Leave out the pictures and repeat the data exactly.

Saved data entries

++++++++++++++++++++

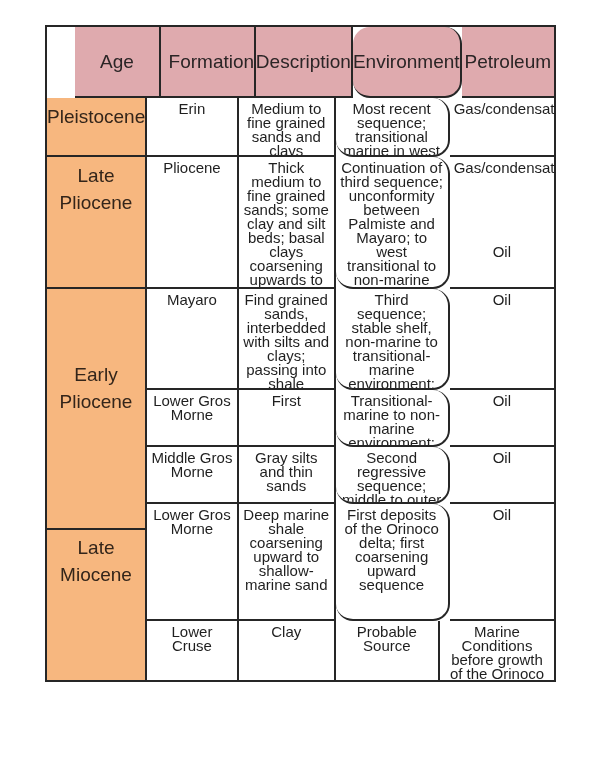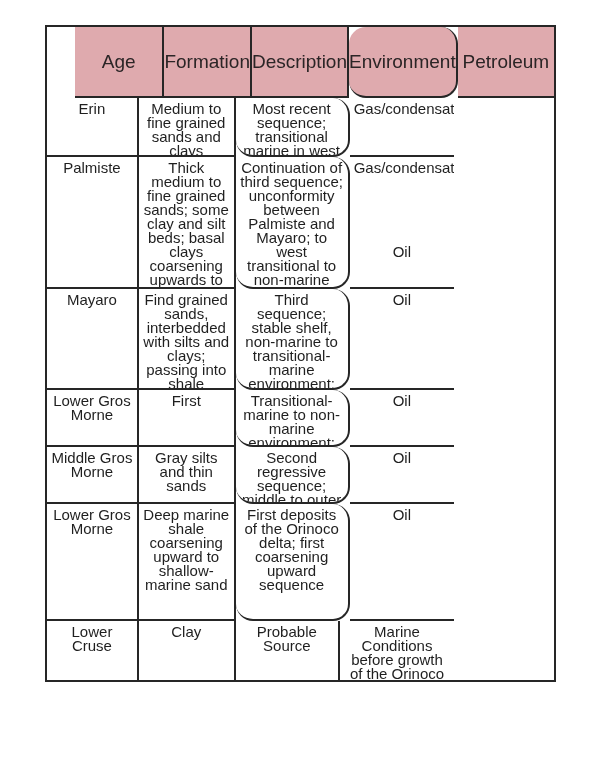--- a/index.html
+++ b/index.html
@@ -26,21 +26,21 @@
     background:#dfaaae;
     border-right:2px solid #262626;
     border-bottom:2px solid #262626;
     font-size:19px;
     color:#2b2526;
     text-align:center;
   }
   .hcell:last-child { border-right:none; }
   
   .w-age  { width:100px; }
-  .w-form { width:95px; }
+  .w-form { width:95px;padding-left:8px; }
   .w-desc { width:100px; }
   .w-env  { width:118px;border-radius:17px; }
   .w-pet  { width:108px; }
   
   .tbody { display:flex; }
   .age-col { width:100px; display:flex; flex-direction:column; }
   .acell {
     background:#f7b77f;
     border-right:2px solid #262626;
     border-bottom:2px solid #262626;
@@ -85,32 +85,40 @@
     <div class="header-row">
       <div class="hcell w-age">Age</div>
       <div class="hcell w-form">Formation</div>
       <div class="hcell w-desc">Description</div>
       <div class="hcell w-env">Environment</div>
       <div class="hcell w-pet">Petroleum</div>
     </div>
 
     <div class="tbody">
 
+      <div class="age-col">
+        <div class="acell a1">Pleistocene</div>
+        <div class="acell a2">Late Pliocene</div>
+        <div class="acell a3">
+            <span>Early Pliocene</span>
+          </div>
+        <div class="acell a4">Late Miocene</div>
+      </div>
 
       <div class="rows-col">
 
         <div class="trow r1">
           <div class="cell w-form">Erin</div>
           <div class="cell w-desc">Medium to fine grained sands and clays</div>
           <div class="cell w-env">Most recent sequence; transitional marine in west to shelf slope in east</div>
           <div class="cell w-pet">Gas/condensate</div>
         </div>
 
         <div class="trow r2">
-          <div class="cell w-form">Palmiste</div>
+          <div class="cell w-form">Pliocene</div>
           <div class="cell w-desc">Thick medium to fine grained sands; some clay and silt beds; basal clays coarsening upwards to interbedded clays and fine grained sands</div>
           <div class="cell w-env">Continuation of third sequence; unconformity between Palmiste and Mayaro; to west transitional to non-marine environment; deep marine environment to east</div>
           <div class="cell w-pet">
             <span>Gas/condensate</span>
             <span class="petro2">Oil</span>
           </div>
         </div>
 
         <div class="trow r3">
           <div class="cell w-form">Mayaro</div>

++++++++++++++++++++

SOLUTION:
--- a/index.html
+++ b/index.html
@@ -26,21 +26,21 @@
     background:#dfaaae;
     border-right:2px solid #262626;
     border-bottom:2px solid #262626;
     font-size:19px;
     color:#2b2526;
     text-align:center;
   }
   .hcell:last-child { border-right:none; }
   
   .w-age  { width:100px; }
-  .w-form { width:95px; }
+  .w-form { width:95px;padding-left:8px; }
   .w-desc { width:100px; }
   .w-env  { width:118px;border-radius:17px; }
   .w-pet  { width:108px; }
   
   .tbody { display:flex; }
   .age-col { width:100px; display:flex; flex-direction:column; }
   .acell {
     background:#f7b77f;
     border-right:2px solid #262626;
     border-bottom:2px solid #262626;
@@ -85,32 +85,40 @@
     <div class="header-row">
       <div class="hcell w-age">Age</div>
       <div class="hcell w-form">Formation</div>
       <div class="hcell w-desc">Description</div>
       <div class="hcell w-env">Environment</div>
       <div class="hcell w-pet">Petroleum</div>
     </div>
 
     <div class="tbody">
 
+      <div class="age-col">
+        <div class="acell a1">Pleistocene</div>
+        <div class="acell a2">Late Pliocene</div>
+        <div class="acell a3">
+            <span>Early Pliocene</span>
+          </div>
+        <div class="acell a4">Late Miocene</div>
+      </div>
 
       <div class="rows-col">
 
         <div class="trow r1">
           <div class="cell w-form">Erin</div>
           <div class="cell w-desc">Medium to fine grained sands and clays</div>
           <div class="cell w-env">Most recent sequence; transitional marine in west to shelf slope in east</div>
           <div class="cell w-pet">Gas/condensate</div>
         </div>
 
         <div class="trow r2">
-          <div class="cell w-form">Palmiste</div>
+          <div class="cell w-form">Pliocene</div>
           <div class="cell w-desc">Thick medium to fine grained sands; some clay and silt beds; basal clays coarsening upwards to interbedded clays and fine grained sands</div>
           <div class="cell w-env">Continuation of third sequence; unconformity between Palmiste and Mayaro; to west transitional to non-marine environment; deep marine environment to east</div>
           <div class="cell w-pet">
             <span>Gas/condensate</span>
             <span class="petro2">Oil</span>
           </div>
         </div>
 
         <div class="trow r3">
           <div class="cell w-form">Mayaro</div>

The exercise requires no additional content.